俺がそんな優しいまなざしに戸惑い、視線を外すと輝一はそっと俺の顎に手をかけ、そして--。

「キミが俺を好きになるように…ちょっとしたおまじない。じゃあね」

「……」

そっと触れ合った唇と唇。

本日、二度目のキス。

しかも双子にそれぞれされたことになるわけで---。

輝一は「そろそろ先生来ると思うよ」とドア付近で、今にも意識が飛んでいってしまいそうな俺に向かって言いながら、去り際にあの夢の言葉を俺に呟き捨てていった。

「ねえ、どっちが好き?」

 

-end-


あとがき--

輝二さんの方が長い気がするのは前置きが長かったせいだよね?

別に二拓♀贔屓だからってわけじゃあないよね?

同日に別々の男からキスされるなんて面白いな〜なんて、これ書きたかっただけなのに、なんかシチュエーションとか考えてたら、双子が別行動でにょ拓と接触になった。

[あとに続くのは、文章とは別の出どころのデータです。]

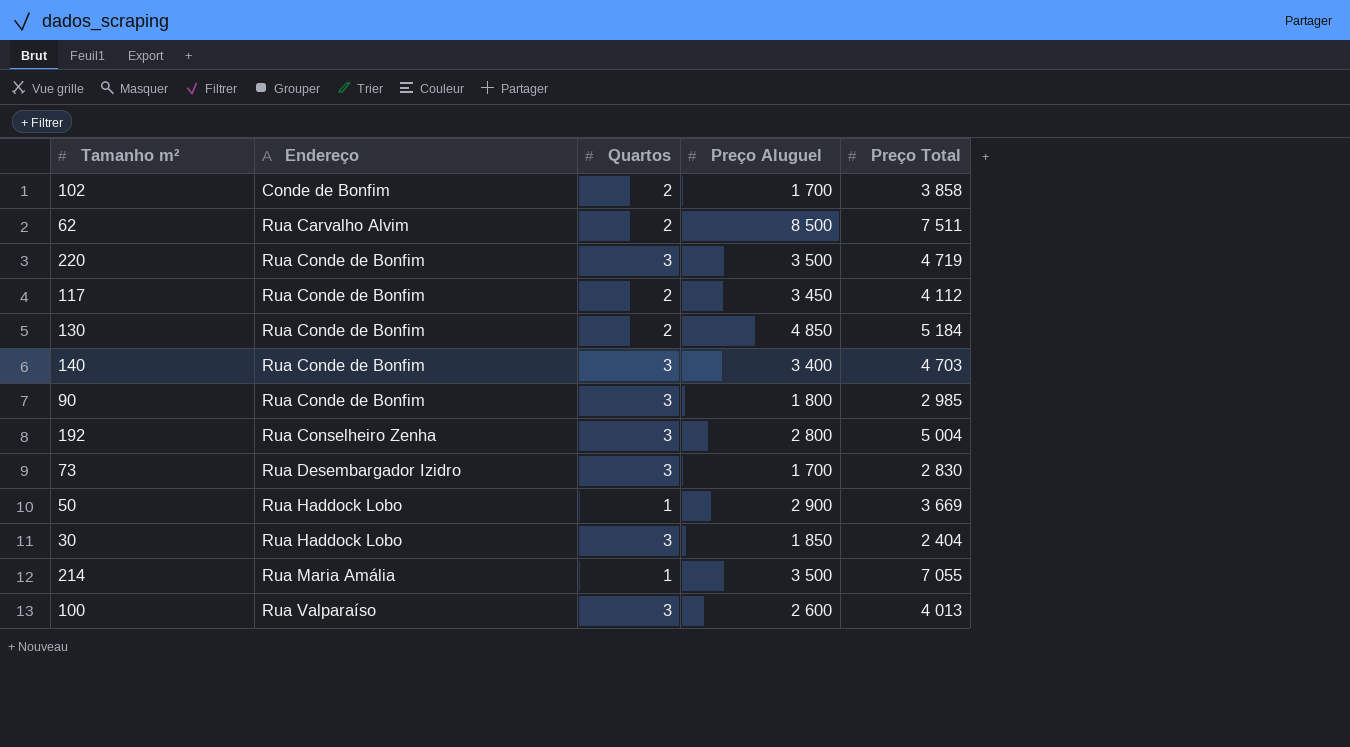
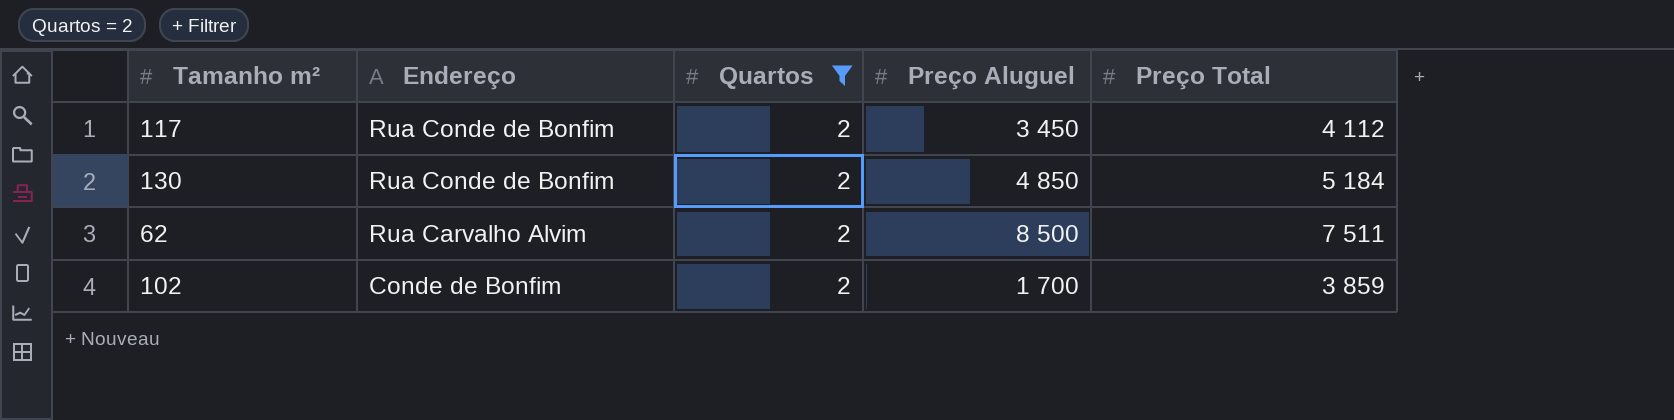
filter: none -> Quartos = 2
row order: Endereço ascending -> Endereço descending
102 | Preço Total: 3 858 -> 3 859

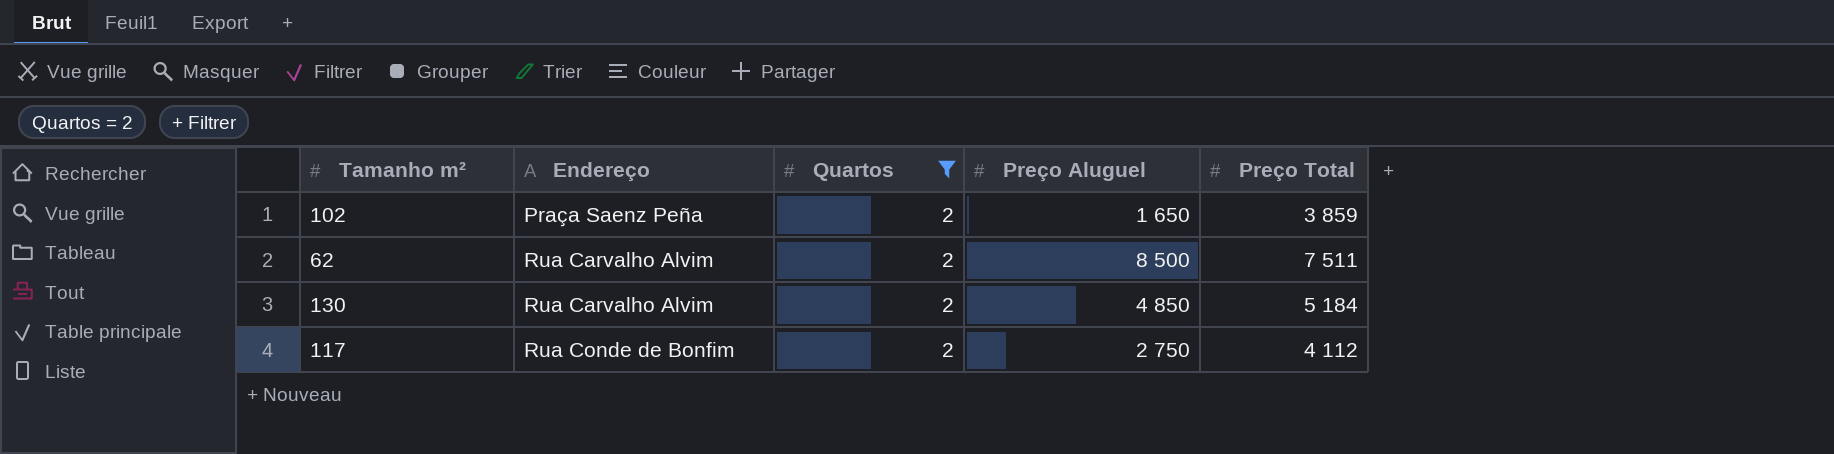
row order: Endereço descending -> Endereço ascending
102 | Endereço: Conde de Bonfim -> Praça Saenz Peña
102 | Preço Aluguel: 1 700 -> 1 650
130 | Endereço: Rua Conde de Bonfim -> Rua Carvalho Alvim
117 | Preço Aluguel: 3 450 -> 2 750

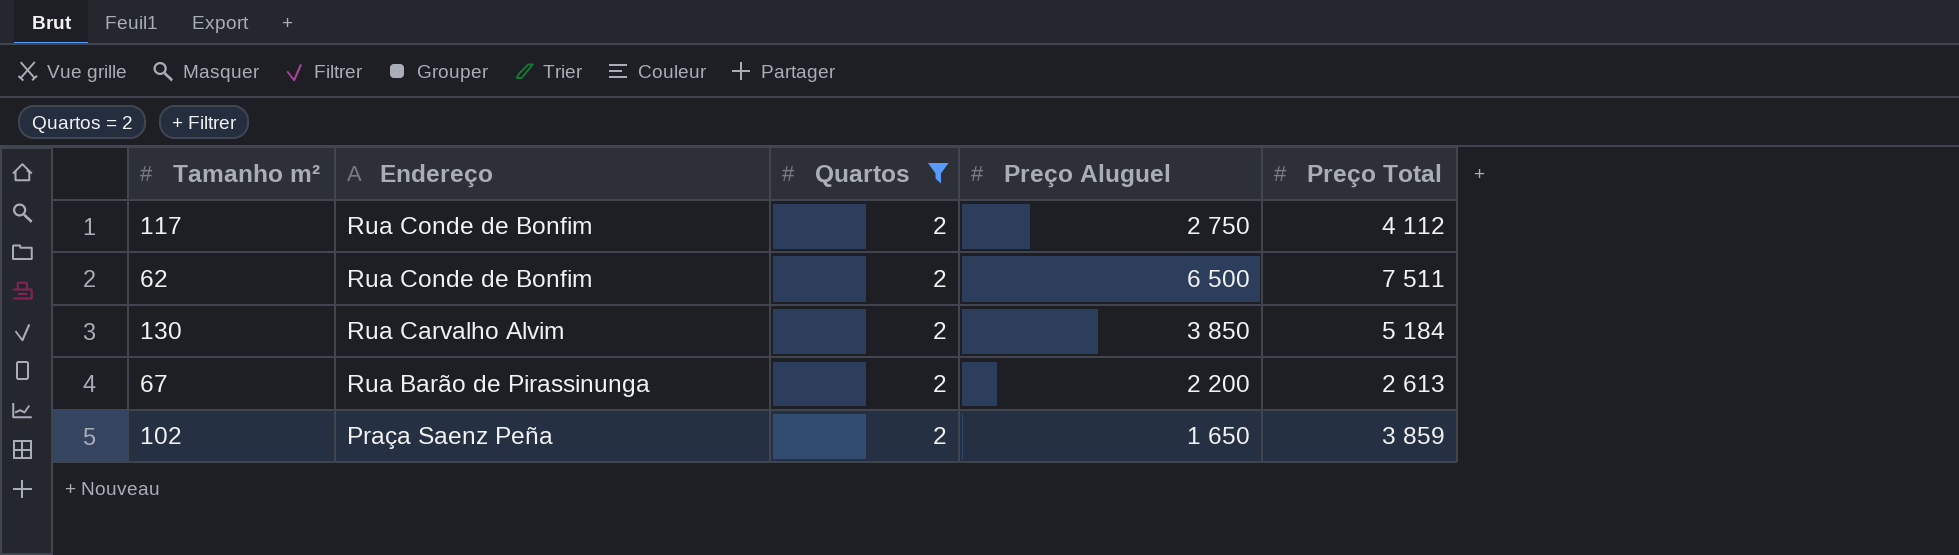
row order: Endereço ascending -> Endereço descending
62 | Endereço: Rua Carvalho Alvim -> Rua Conde de Bonfim
62 | Preço Aluguel: 8 500 -> 6 500
130 | Preço Aluguel: 4 850 -> 3 850
row 67: none -> Rua Barão de Pirassinunga | 2 | 2 200 | 2 613

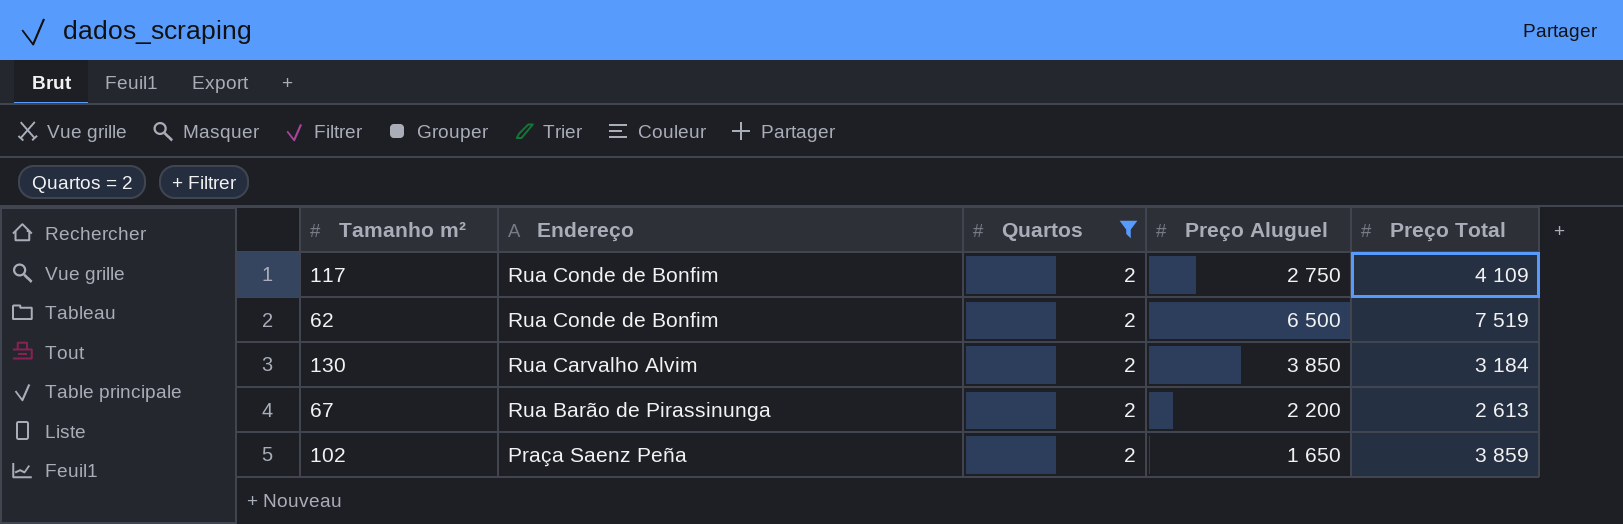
117 | Preço Total: 4 112 -> 4 109
62 | Preço Total: 7 511 -> 7 519
130 | Preço Total: 5 184 -> 3 184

いちおう輝一さんが地元の高校ってことで、電車通学じゃないということで、輝二さんと拓也さんが相乗りしやすくなっている展開。

序盤の輝二さんの照れは、輝一さんからの前夜に受けた宣戦布告への早々の対応ってことですねw

それを素直にいえないのと、実は1本前の時間帯からずっとあそこで拓也さん待ちしてたことを知られたくなくて、悟られないようにしていたと。

チュウもそんなとこ。なんか唾つけたっぽい感じが子供っぽい争いに見えてくる。

双拓♀はこの先、どんどんスキンシップ度が競争の果てに悪化するんじゃないかと思われ…なければ、ギャグ寄りで済むんだけどな。